Another shows a police officer calmly dispersing pepper spray onto the faces of those sitting quietly on the ground.

And there are others. The question to me is whether the use of pepper spray was a proper use of force against these protesters. One clue could come from the New York City’s protocol for its police: Read more: Would You Like Pepper Spray with That?

Aug 23 2010

Over the weekend, four of us went to dinner at a local restaurant that is pan-Latin. It’s one we like and have eaten at frequently. The service was as slow as sap in January in Maine. But that’s not what this is all about. We ordered a bottle of a particular malbec, one that we’ve ordered many times here. After quite a delay (the poor service thing), the waiter told us the wine was no longer available. He tried to steer us to a wine that was $51 a bottle as compared to the $39 for the wine we wanted. We said we’d rather try other wines in the same price range as our original choice. The waiter said he’d bring us a taste of another malbec. 

Time passed. The waiter returned with a malbec which none of us liked. He went away again. Time passed. He brought another malbec that none of us liked. And we’re not that picky about wines usually. All through this, he was trying to get us to buy the $51 bottle of malbec.

After all this, one of our party said to the waiter that we thought since the wine we wanted was not available and that none of the others in the same price range were acceptable to us, they should sell us the $51 bottle of wine at $39. Let me add at this point that on a particular night of the week, every week of the year, you can come in and buy any wine on the list at half price. We weren’t asking for this, but it’s part of the background on the transactions.

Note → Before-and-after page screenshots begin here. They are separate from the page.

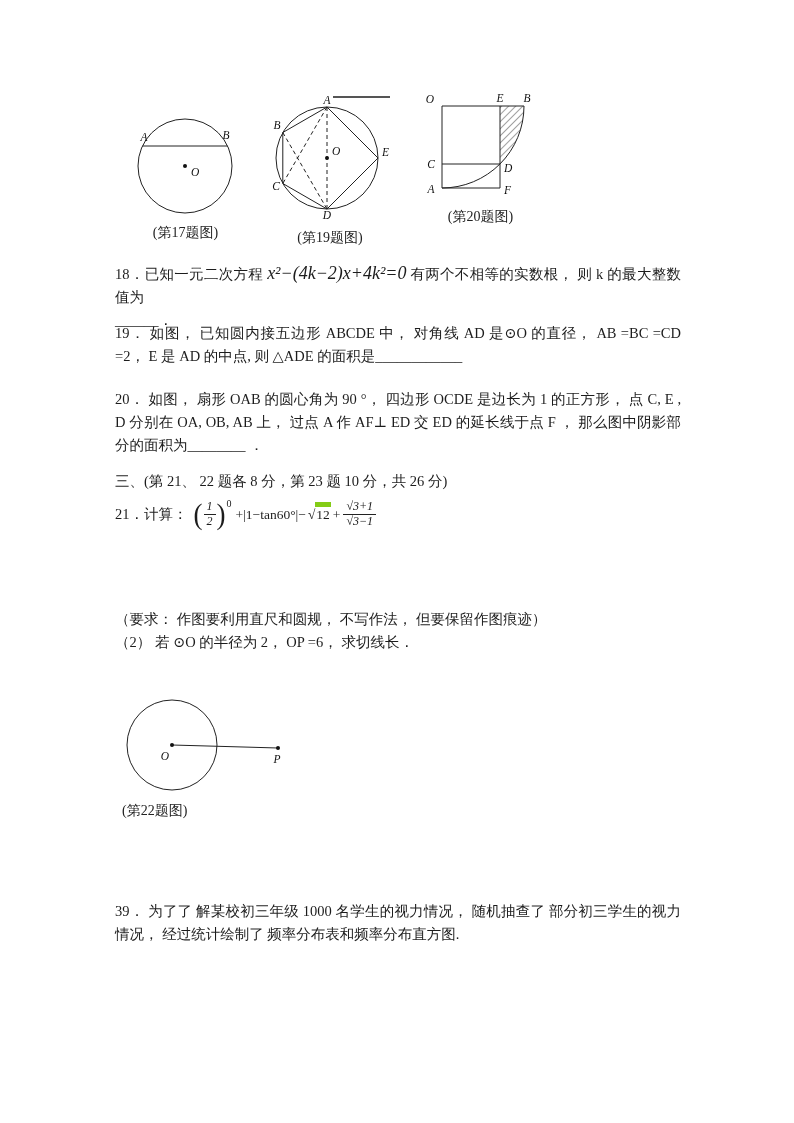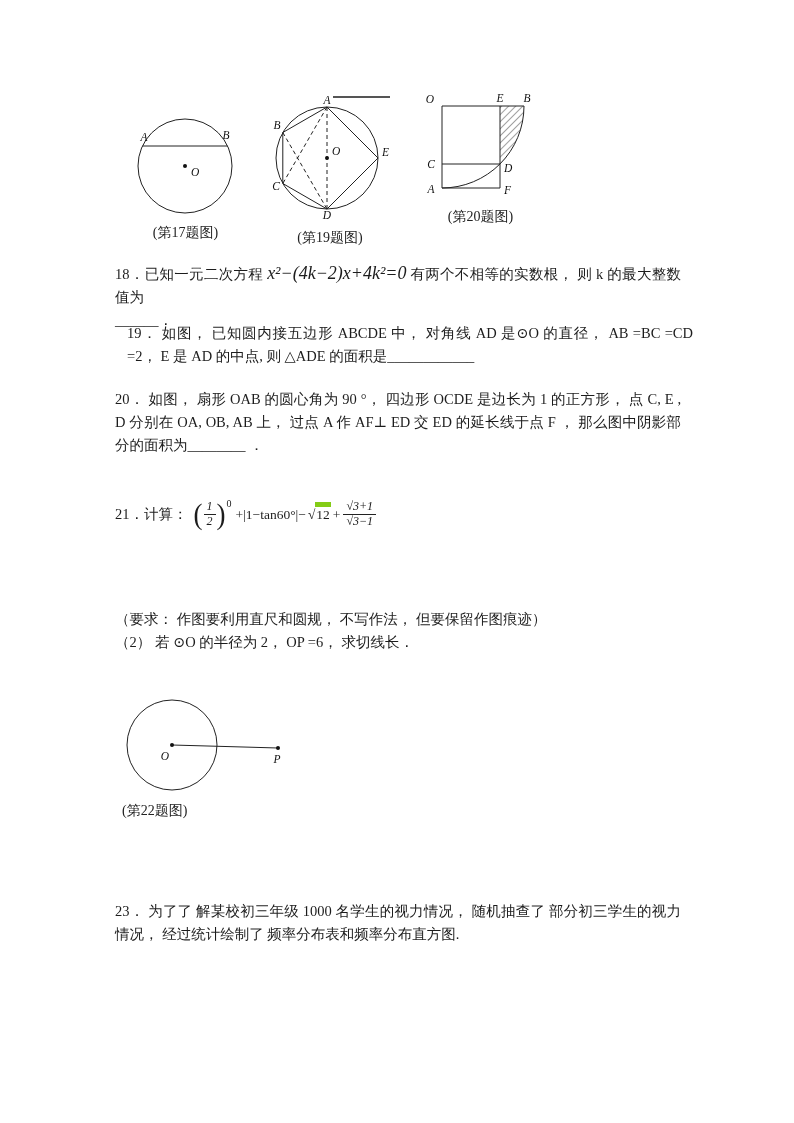--- a/index.html
+++ b/index.html
@@ -100,30 +100,33 @@
       <text x="86" y="104">F</text>
     </svg>
     <div class="caption">(第20题图)</div>
   </div>
 
   <div class="abs para" style="left:115px; top:262px;">
     <span>18．</span><span>已知一元二次方程 </span><span class="eq">x²−(4k−2)x+4k²=0</span><span> 有两个不相等的实数根， 则 k 的最大整数值为</span><br>
     <span>______．</span>
   </div>
 
-  <div class="abs para" style="left:115px; top:322px;margin-left:12px;">
+  <div class="abs para" style="left:115px; top:322px;">
     <span>19．</span>
     <span>如图， 已知圆内接五边形 ABCDE 中， 对角线 AD 是⊙O 的直径， AB =BC =CD =2， E 是 AD 的中点, 则 △ADE 的面积是____________</span>
   </div>
 
   <div class="abs para" style="left:115px; top:388px;">
     <span>20．</span>
     <span>如图， 扇形 OAB 的圆心角为 90 °， 四边形 OCDE 是边长为 1 的正方形， 点 C, E , D 分别在 OA, OB, AB 上， 过点 A 作 AF⊥ ED 交 ED 的延长线于点 F ， 那么图中阴影部分的面积为________ ．</span>
   </div>
 
+  <div class="abs para" style="left:115px; top:470px;">
+    <span>三、(第 21、 22 题各 8 分，第 23 题 10 分，共 26 分)</span>
+  </div>
 
   <div class="abs" style="left:115px; top:500px; width:566px;">
     <span class="q21row">
       <span class="txt">21．</span>
       <span class="txt">计算：</span>
       <span class="formula">
         <span class="paren">(</span>
           <span class="frac">
             <span class="num">1</span>
             <span class="den">2</span>
@@ -152,17 +155,17 @@
       <line x1="50" y1="55" x2="156" y2="58" stroke="#222" stroke-width="1"></line>
       <circle cx="50" cy="55" r="2" fill="#111"></circle>
       <circle cx="156" cy="58" r="2" fill="#111"></circle>
       <text x="43" y="70" text-anchor="middle">O</text>
       <text x="155" y="73" text-anchor="middle">P</text>
     </svg>
     <div class="caption" style="width:170px; ">(第22题图)</div>
   </div>
 
   <div class="abs para" style="left:115px; top:900px;">
-    <span>23．</span>
+    <span>39．</span>
     <span>为了了 解某校初三年级 1000 名学生的视力情况， 随机抽查了 部分初三学生的视力情况， 经过统计绘制了 频率分布表和频率分布直方图.</span>
   </div>
 
 </div>
 
 </body></html>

The waiter told us he couldn’t make such a decision and would get the manager. So the manager comes, we tell him the same thing we told the waiter. The bottom line in his response was that he wouldn’t sell us the $51 wine for $39, but had other wines he would sell us that were not on the wine list at about the same price or lower than the original wine. He brought one over. We tried it. By this time, our food was arriving and we were not happy to be negotiating on the wine and settled for what he brought. We didn’t finish the bottle, which is very rare for the four of us altogether.

Customer service opportunity #1 missed: “Oh, sure. No big deal. Glad to sell you the wine at a lower price since you’re loyal customers and we’re out of what you usually order.”

The next day, I wrote the manager an email recounting the entire story. His answer merely said he was sorry the service was so slow and sorry they were out of the wine we had wanted. See the customer service opportunity #2 that was missed?

That night, Marian and I went to a local Indian restaurant. When we ordered our entrees, I asked the waiter if naan came with them. He said, “No, but tell me what you want and I’ll bring it as an appetizer.” We did. He did. It wasn’t on the bill. Big customer service points for this guy. He understands.